On 3 February 2022, Munira Mirza resigned from her post as Director of the Number 10 Policy Unit under prime minister Boris Johnson. She criticised Johnson's failure to apologise for his unfounded comments, made during Prime Minister's Questions on 2 February, related to Starmer's role in the CPS when the decision not to prosecute Savile was made in 2009, saying that there was "no fair or reasonable basis for that assertion".

===HMIC assessment of police investigations===
The Home Secretary, Theresa May, announced on 6 November 2012 that Her Majesty's Inspectorate of Constabulary would also carry out an assessment of all the investigations relating to Savile undertaken by police forces across the country, examine whether allegations were properly investigated, and identify any related issues.

On 12 March 2013, HMIC published their report "Mistakes were made: HMIC's review into allegations and intelligence material concerning Jimmy Savile between 1964 and 2012",' which included material showing that police had received intelligence about Savile's sexual conduct dating back to 1963.

===Investigations in Jersey===
On 7 November 2012, it was announced that an inquiry would also be undertaken, by a senior legal figure from outside the island, into allegations that Savile had abused children at Haut de la Garenne in Jersey.

===West Yorkshire Police report===
On 10 May 2013, West Yorkshire Police published a report into the relationship of the force with Savile. It concluded that he had not been protected from arrest or prosecution, but that there had been an "over-reliance on personal friendships" between Savile and some officers. The report states that there are "currently 76 crimes involving 68 victims committed in the West Yorkshire area relating to Savile", but none of them was reported to the police before his death. Nine of the incidents relate to persons under the age of nine, the youngest being aged five. A copy of the report was to be passed to the Independent Police Complaints Commission.

===North Yorkshire Police report===

On 18 December 2014, North Yorkshire Police published a report of an internal inquiry into its actions. The inquiry, termed Operation Hibiscus, found no evidence of misconduct by officers, but also concluded that opportunities had been missed to prosecute both Savile and Peter Jaconelli, a former mayor of Scarborough who died in 1999, for child sex abuse. The report stated that 32 allegations had been made against Jaconelli, and five against Savile. Jaconelli was stripped of civic honours earlier in 2014 after allegations against him were first published by the North Yorks Enquirer.
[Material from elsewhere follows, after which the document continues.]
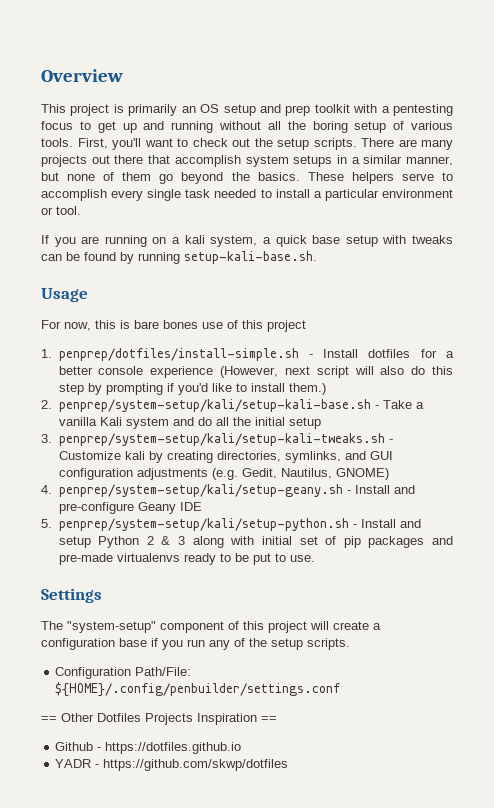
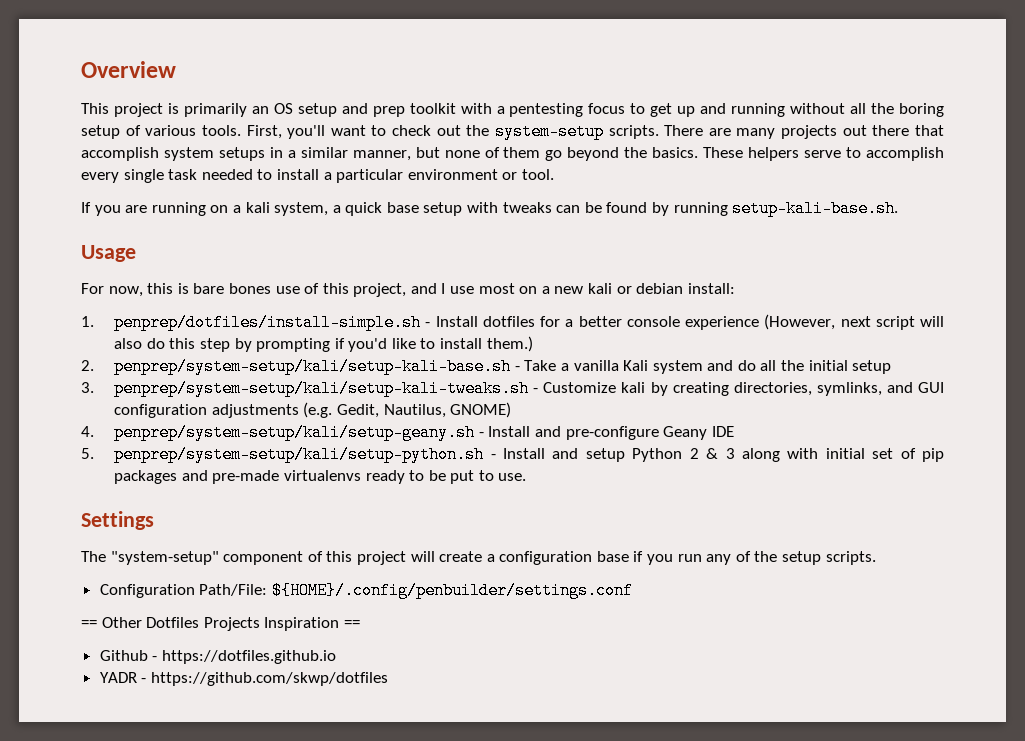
[277,138,309,150] setup -> [494,123,604,140] system-setup
[267,320,306,332] project -> [353,283,735,297] project, and I use most on a new kali or debian install:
The Assistant Chief Constable of North Yorkshire Police, Paul Kennedy, said that the report showed that there would have been sufficient evidence for the Crown Prosecution Service to consider criminal charges against both Savile and Jaconelli if they were still alive.

===Surrey Police report===
On 29 April 2015, Surrey Police published a report stating that Savile had sexually assaulted 22 students and a visitor at the Duncroft Approved School for Girls in Staines-upon-Thames between 1974 and 1979. The report said that Savile had committed at least 46 offences at the school, including one which would have been classed as rape under current law.

==Department of Health investigations==
The Department of Health announced that former barrister Kate Lampard would chair the department's investigations into Savile's activities at Stoke Mandeville Hospital, Leeds General Infirmary, Broadmoor Hospital and other hospitals and facilities in England. In October 2013 the Secretary of State for Health, Jeremy Hunt, announced that inquiries had been extended to other, unnamed hospitals. As of November 2013, the list of hospitals investigated included:

1. Barnet Hospital
2. Booth Hall Children's Hospital
3. Broadmoor Hospital
4. Cardiff Royal Infirmary
5. De la Pole Hospital
6. Dewsbury Hospital
7. Dryburn Hospital
8. Exeter Hospital
9. Great Ormond Street Hospital, London
10. Hammersmith Hospital
11. High Royds Psychiatric Hospital
12. Leavesden Secure Mental Hospital
13. Leeds General Infirmary
14. Marsden Hospital
15. Maudsley Hospital
16. Moss Side Hospital (formerly part of Ashworth Hospital)
17. North Manchester General Hospital
18. Odstock Hospital
19. Pinderfields Hospital
20. Portsmouth Hospital
21. Prestwich Psychiatric Hospital
22. Queen Mary's Hospital, Carshalton
23. Queen Victoria Hospital, East Grinstead
24. Rampton Hospital
25. Royal Free Hospital
26. Royal Victoria Infirmary, Newcastle
27. Saxondale Hospital
28. Seacroft Hospital, Leeds
29. St Catherine's Hospital, Birkenhead
30. Stoke Mandeville Hospital
31. Whitby Memorial Hospital
32. Wythenshawe Hospital

===Findings===
The results of the investigations were made public on 26 June 2014. The report concluded that Savile sexually assaulted victims in NHS hospitals over several decades. At Leeds General Infirmary, 60 people, including both staff and patients, stated that they had been abused by Savile, their ages ranging from 5 to 75. It reported on a number of organisational failures which had allowed him to continue unchallenged. Hunt apologised to the victims of the assaults, and said that the findings "will shake our country to the core".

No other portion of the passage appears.